Levo no peito a lealdade dos que amam sem cálculo. Sou feita de promessas silenciosas, dessas que não precisam de palavras para existir. Se protejo, protejo com todas as forças. Se amo, amo até às últimas marés. Mas sei também que a vida ensina sem pressa. Não me vingo; não preciso. A justiça do tempo é mais sábia do que a impaciência dos homens. Sei esperar. Sei ver o rio levar o que não me pertence.
O meu coração é oceano sem mapa, mas não é para todos. Há quem pense que o vê, mas apenas toca a espuma. Há quem mergulhe, mas nunca chegue ao fundo. Porque há em mim marés secretas, tempestades guardadas, segredos que nem o vento conhece. Sou transparência e enigma, sou quem acolhe e quem observa de longe, sou porto e naufrágio, início e fim.

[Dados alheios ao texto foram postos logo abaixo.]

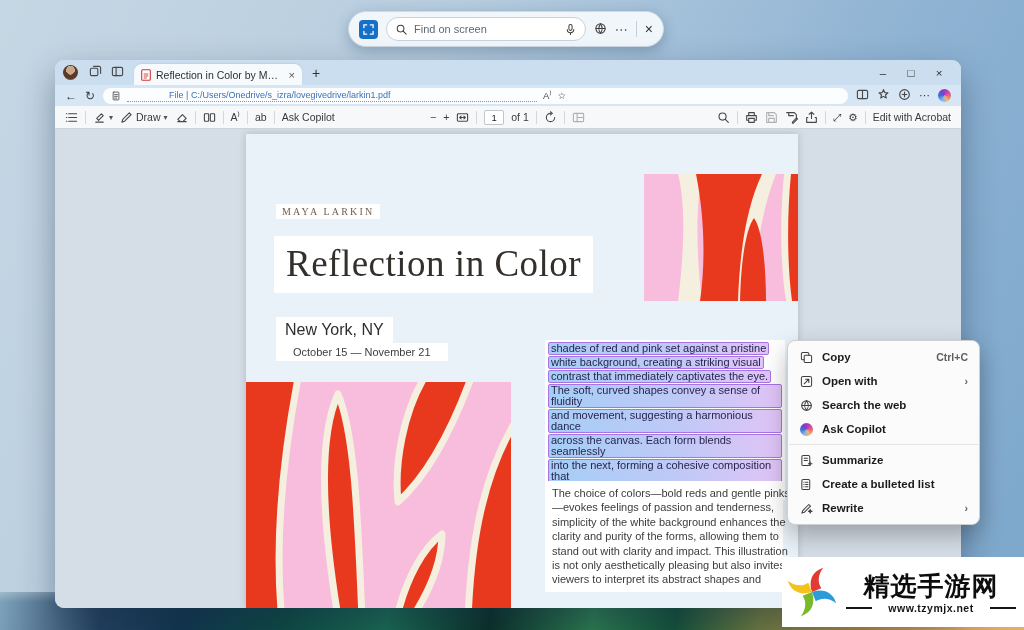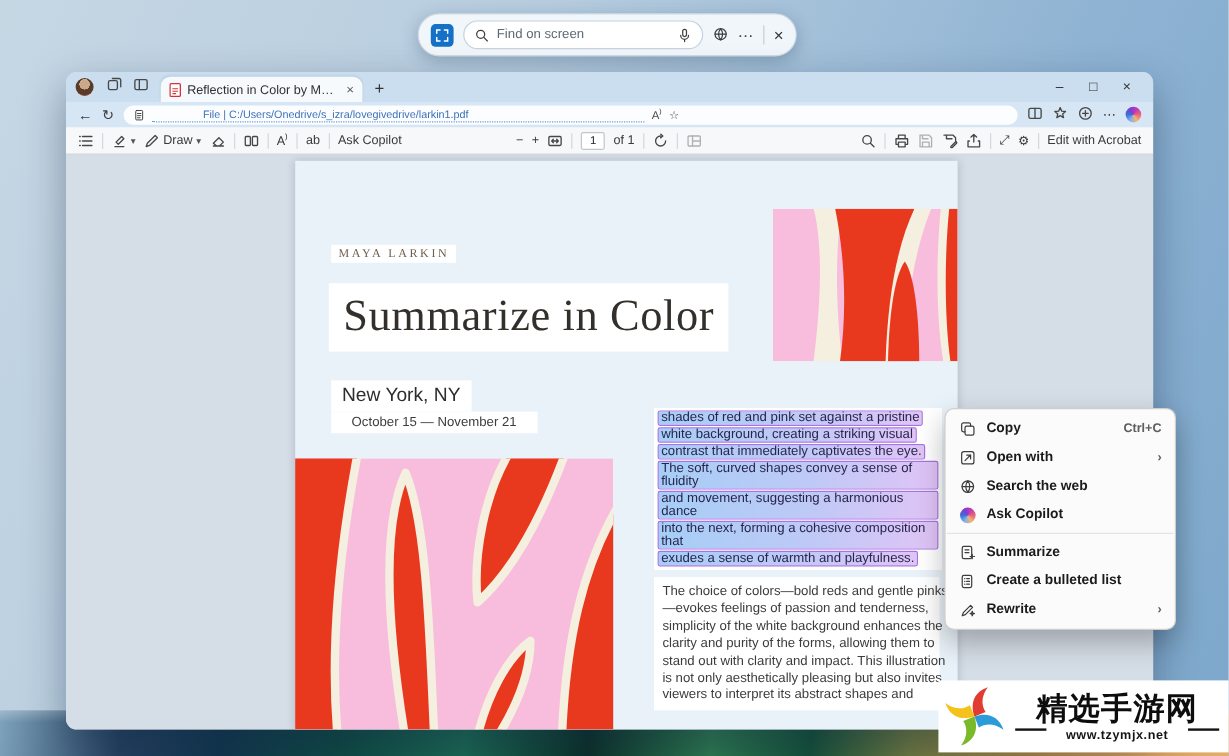--- a/index.html
+++ b/index.html
@@ -308,7 +308,7 @@
       <div class="page">
 
         <span class="chip doc-author">MAYA LARKIN</span>
-        <span class="chip doc-title">Summarize in Color</span>
+        <span class="chip doc-title">Reflection in Color</span>
         <span class="chip doc-loc">New York, NY</span>
         <span class="chip doc-dates">October 15 — November 21</span>
 

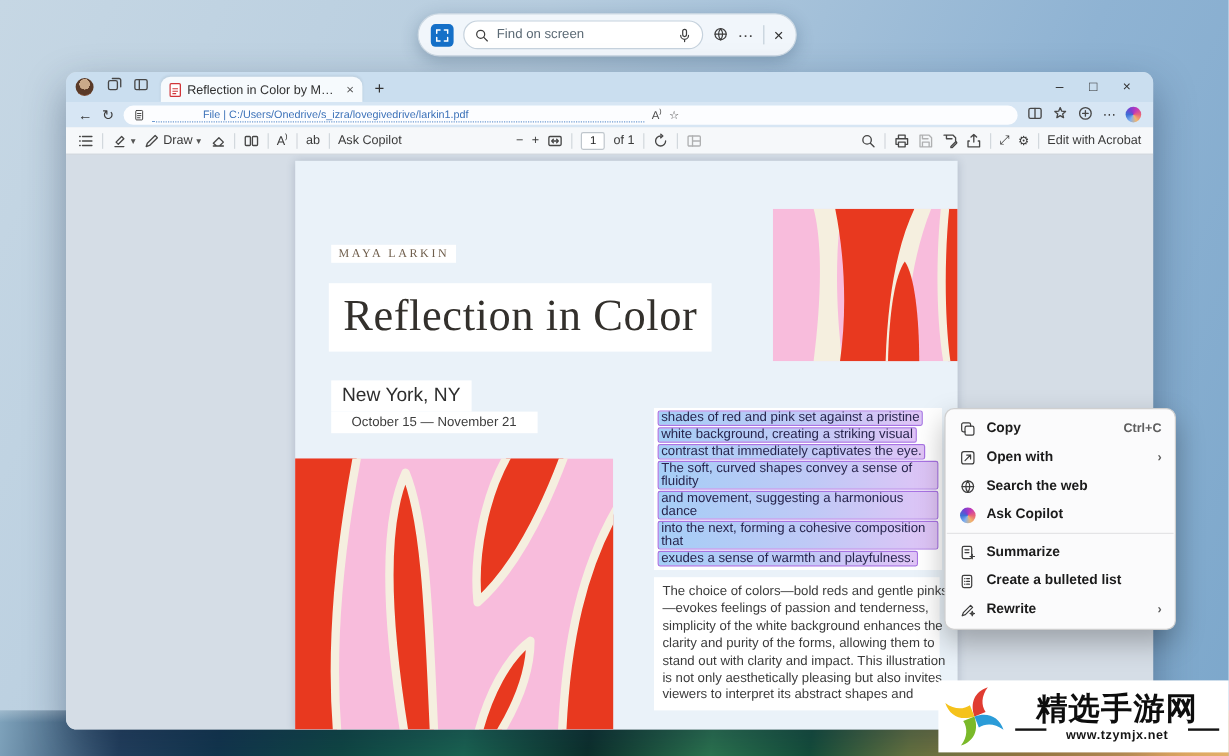--- a/index.html
+++ b/index.html
@@ -340,6 +340,7 @@
           <span class="hl-line">contrast that immediately captivates the eye.</span>
           <span class="hl-line">The soft, curved shapes convey a sense of fluidity</span>
           <span class="hl-line">and movement, suggesting a harmonious dance</span>
+          <span class="hl-line">across the canvas. Each form blends seamlessly</span>
           <span class="hl-line">into the next, forming a cohesive composition that</span>
           <span class="hl-line">exudes a sense of warmth and playfulness.</span>
         </div>

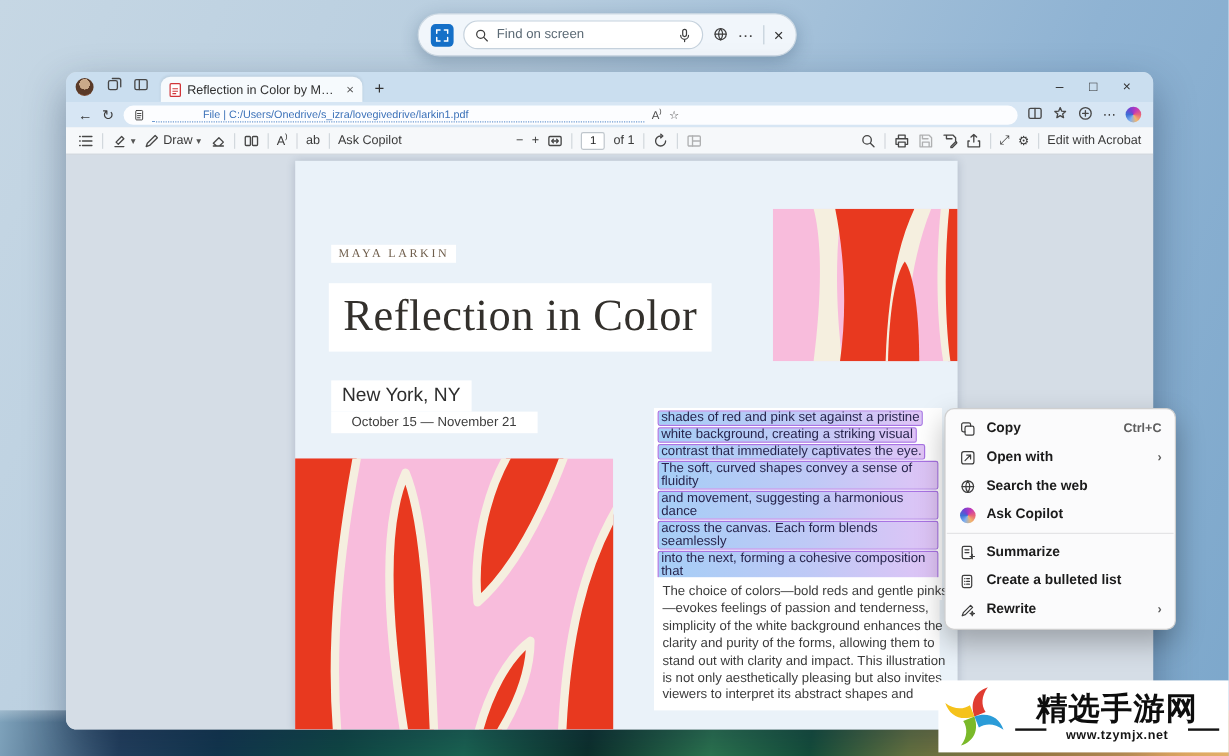--- a/index.html
+++ b/index.html
@@ -97,7 +97,7 @@
   .mic-ic { width:13px; height:13px; stroke:#3d3d3d; fill:none; stroke-width:1.1; stroke-linecap:round; stroke-linejoin:round; }
 
   
-  .watermark { position:absolute; right:0; bottom:3px; width:242px; height:60px; background:#ffffff;
+  .watermark { position:absolute; right:0; bottom:3px; width:242px; height:70px; background:#ffffff;
     display:flex; align-items:center; padding:2px 6px 2px 2px; gap:4px; }
   .wm-text { flex:1; display:flex; flex-direction:column; align-items:center; }
   .wm-name { font-size:26px; font-weight:bold; color:#0d0d0d; letter-spacing:1px; line-height:30px;

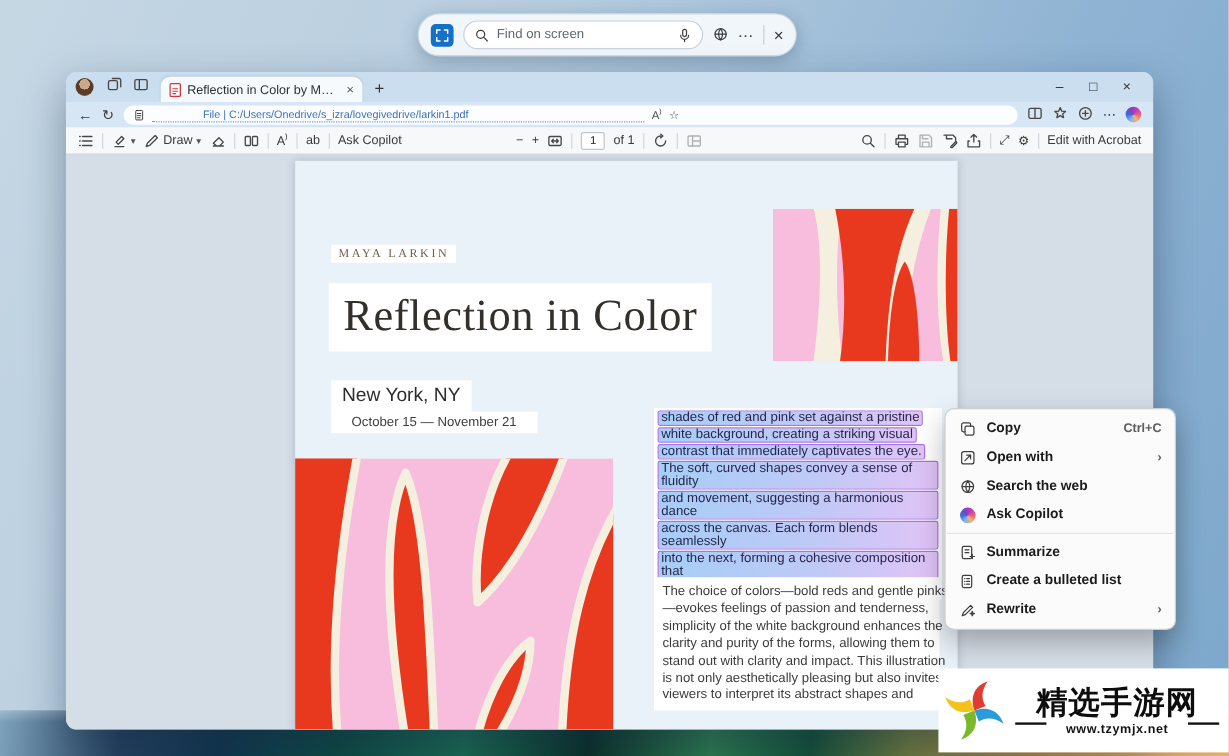--- a/index.html
+++ b/index.html
@@ -102,7 +102,7 @@
   .wm-text { flex:1; display:flex; flex-direction:column; align-items:center; }
   .wm-name { font-size:26px; font-weight:bold; color:#0d0d0d; letter-spacing:1px; line-height:30px;
     font-family:"DejaVu Sans", sans-serif; }
-  .wm-urlrow { display:flex; gap:16px; margin-top:1px; }
+  .wm-urlrow { display:flex; align-items:center; gap:16px; margin-top:1px; }
   .wm-dash { width:26px; height:2px; background:#141414; }
   .wm-url { font-size:10.5px; font-weight:bold; color:#141414; letter-spacing:.5px; }
 </style>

Sou um ser de sombras que escolheu ser luz. E nessa escolha, renasço a cada dia.
Só existo por inteira para a família—e família, para mim, são os de casa: marido e filhos. O resto é laço de sangue sem garantia de pertença. Família não é nome no papel, não é obrigação herdada, não é proximidade forçada pelo tempo ou pela conveniência. Família é raiz, é verdade crua, é quem partilha o peso dos dias e o silêncio das noites. É quem me conhece até nos gestos que não faço, nos olhares que não dou.
O mundo lá fora recebe fragmentos, reflexos, versões diluídas de mim. Não por falsidade, mas por proteção. Porque quem sente fundo, quem ama sem margens, aprende cedo que nem todos sabem segurar o peso de um coração inteiro. A minha entrega não é para todos. Há quem me veja e pense que me conhece, mas não passa do umbral. Eu sou como um mar antigo, daqueles que guardam segredos no fundo. Para mergulhar em mim, é preciso mais do que intenções bonitas. É preciso coragem, é preciso verdade. E muito poucos têm.
Os de casa sabem. Os que passaram no crivo conhecem. Sentem a minha lealdade, essa que é firme como rocha, essa que não vacila nem nas piores tempestades. Se és dos meus, és meu para sempre. E não importa a distância, não importa o silêncio dos dias. O que eu protejo, protejo com garras e marés.
Mas se não és, não insistas. Não te enganes com a ideia de que me conquistas com palavras soltas. O tempo ensinou-me a diferença entre presença e aparição, entre compromisso e conveniência. Se há algo que aprendi, é que nem toda a mão estendida é laço verdadeiro. E eu, que sou feita de instinto e pressentimento, sinto ao longe quem vem por bem e quem só quer tocar a luz sem suportar as sombras.
Podem chamar-me distante, fechada, seletiva. Que chamem. Pouco me importa. O meu crivo é rigoroso, e poucos passam. Mas quem passa, passa para sempre. Porque para mim, amor não é palavra, é raiz. E raiz não se espalha ao vento, não se dá a qualquer um. Os de casa são a minha âncora, o meu refúgio, o meu círculo sagrado. São aqueles por quem atravesso qualquer tempestade sem hesitar, por quem dou a vida sem precisar pensar duas vezes.
O resto? O resto é ruído. Vozes que vêm e vão, rostos que se perdem no tempo, intenções que nem sempre são o que parecem. O mundo não precisa saber quem sou por inteiro. Basta que saibam os de casa. O resto, que veja apenas o que eu permitir.